German

Nested
How can I help most efficiently? (Beginner)
User: Manu
Date: 3/18/2014 7:46 am
Views: 6624
Rating: 0

Hi fellow froum members

I just started to experiment with speech regognition and i find this project a very good idea.


My personal goal is to use my linux pc with blather, i was very impressed by the english demo here: https://www.youtube.com/watch?v=gr1FZ2F7KYA and the german voice model. But im a bit confused about all the threades here in the forum so i will ask my beginner questions here.


1. I understand that blather does use sphinx and sphinx can use the german langauge model here. Is there somewhere a tutorial how i would set up sphinx with the german language model in blather. I found some things on the forum but it does not cover the step how to integreate the new language into blather and it seems quite complicated too.

Is there somewhere a step by step howto how to achive this ?

2. Is the german model even completed for that intended use or is it so basic that even voice commands would not work properly?

3. I also want to help to improve the german model and speech files etc.

How can i do this the most efficient way ?

As far as i understand it the process is as follows:

- Speech gets recorded (Human)

- Speech is listend to and with some criteria tagged (Human)

- The files will be analysed and a speech model is computed. (PC) - a dict file and prounciantion file is created out of it.

- This files can be used in sphinx

Edit: I subbmited some recorded text with the java app. Will continue to do so.
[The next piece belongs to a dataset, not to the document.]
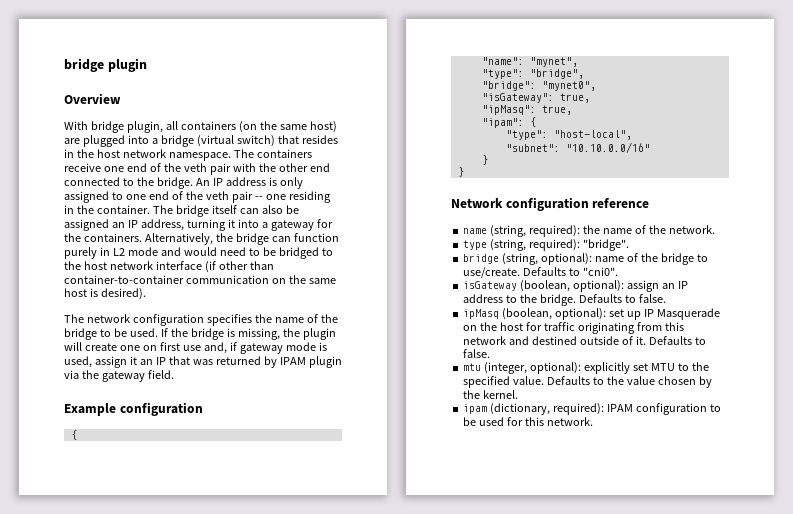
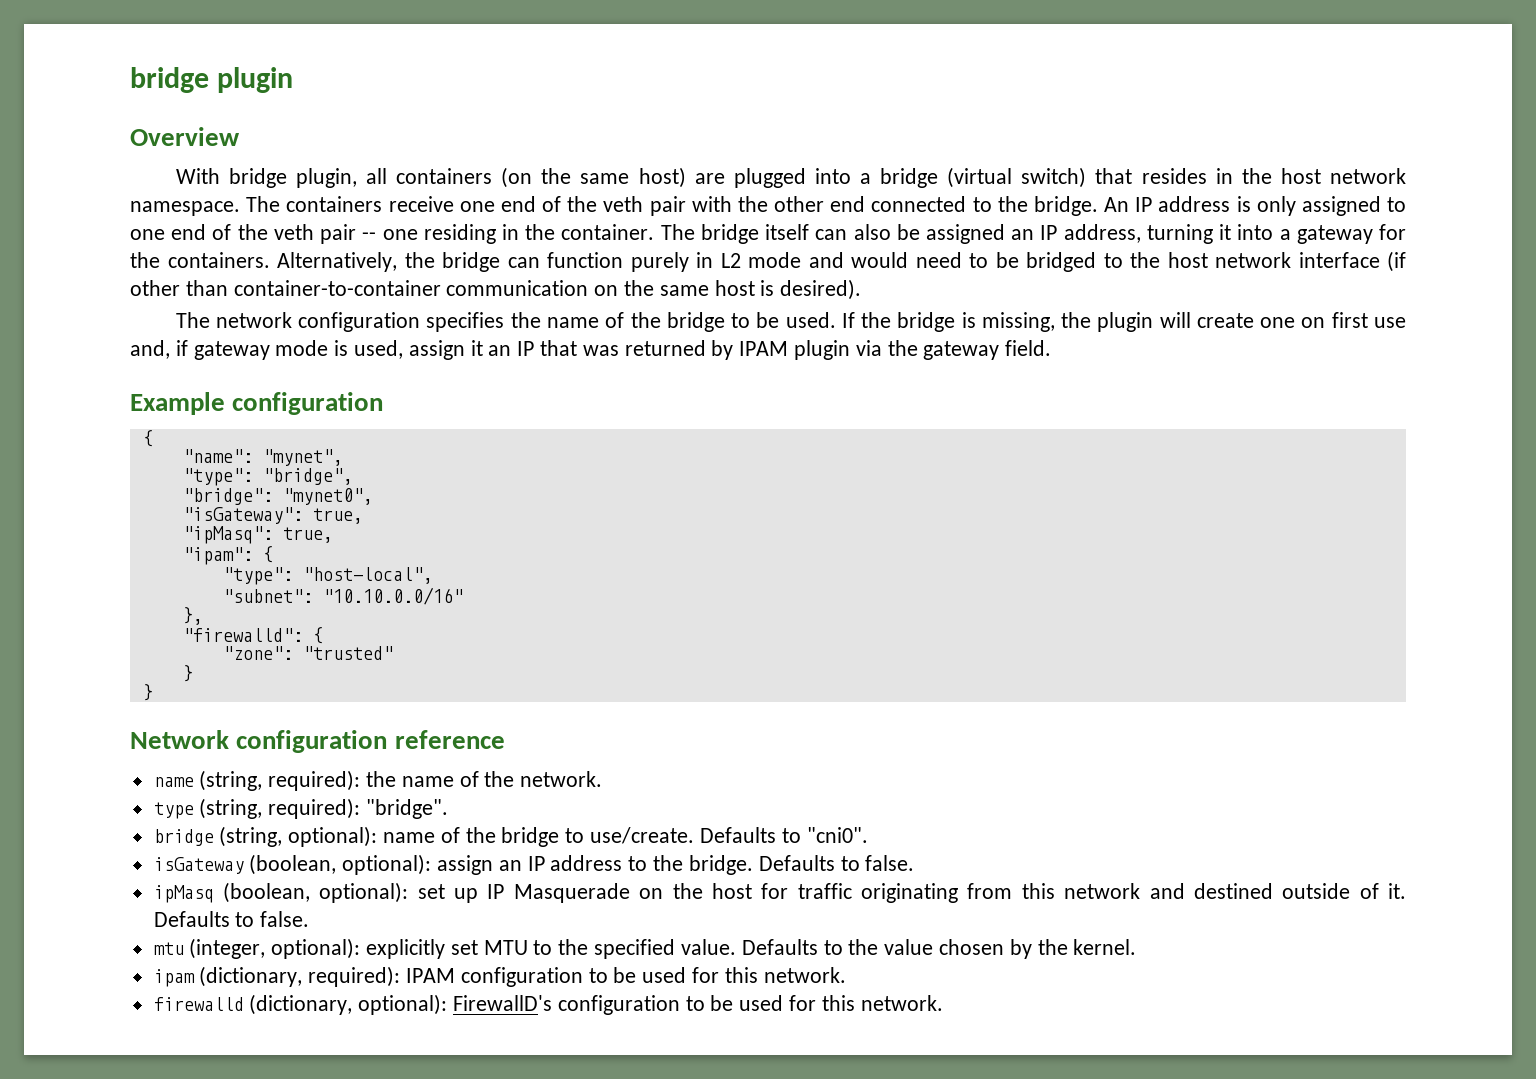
(650, 147) none -> [182,607,203,625] [182,627,323,644] [222,646,393,660] // }, // "firewalld": { // "zone": "trusted"
(593, 421) none -> [153,994,943,1015] // firewalld (dictionary, optional): FirewallD's configuration to be used for this network.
When/how gets this availiable for the german lang model ?


Where could i most efficiently help here ?


Thanks for your time :-D

Manu

Re: How can I help most efficiently? (Beginner)
User: nsh
Date: 3/19/2014 7:22 am
Views: 81
Rating: 0

> I found some things on the forum but it does not cover the step how to integreate the new language into blather and it seems quite complicated too.

Integration is pretty simple - like blather README describes you just need to put required files in ~/.config/blather. You can download the lately trained german model and dictionary here:

http://www.voxforge.org/home/forums/other-languages/german/updated-12k-word-16khz-sphinx-model-available

You can create the language model with offline tools or with web service. All you need to do is to put files into required folder.

 

> 2. Is the german model even completed for that intended use or is it so basic that even voice commands would not work properly?

German model is pretty complete, it should work for you

>  I also want to help to improve the german model and speech files etc. How can i do this the most efficient way ?

It depends on your skills and wishes. If you have software development skills in Linux, C and Java, there are number of CMUSphinx programming tasks you can handle. If you don't have thouse, you can help by finding transcribed podcasts in German. We need a lot of them, probably 100 or 200 hours of transcribed podcasts by many speakers
If you are not willing to do above, you can record some audio too, that would be helpful.

> Edit: I subbmited some recorded text with the java app. Will continue to do so. When/how gets this availiable for the german lang model ?

Since process is manual now, it will take some time to integrate your speech. You shouldn't worry about it overall, the model should be quite good already.
Re: How can I help most efficiently? (Beginner)
User: Manu
Date: 3/19/2014 1:47 pm
Views: 71
Rating: 0

>Integration is pretty simple - like blather README describes you >just need to put required files in ~/.config/blather. You can >download the lately trained german model and dictionary here:

>http://www.voxforge.org/home/forums/other-languages/german/updated-12k-word-16khz-sphinx-model-available

>You can create the language model with offline tools or with web >service. All you need to do is to put files into required folder.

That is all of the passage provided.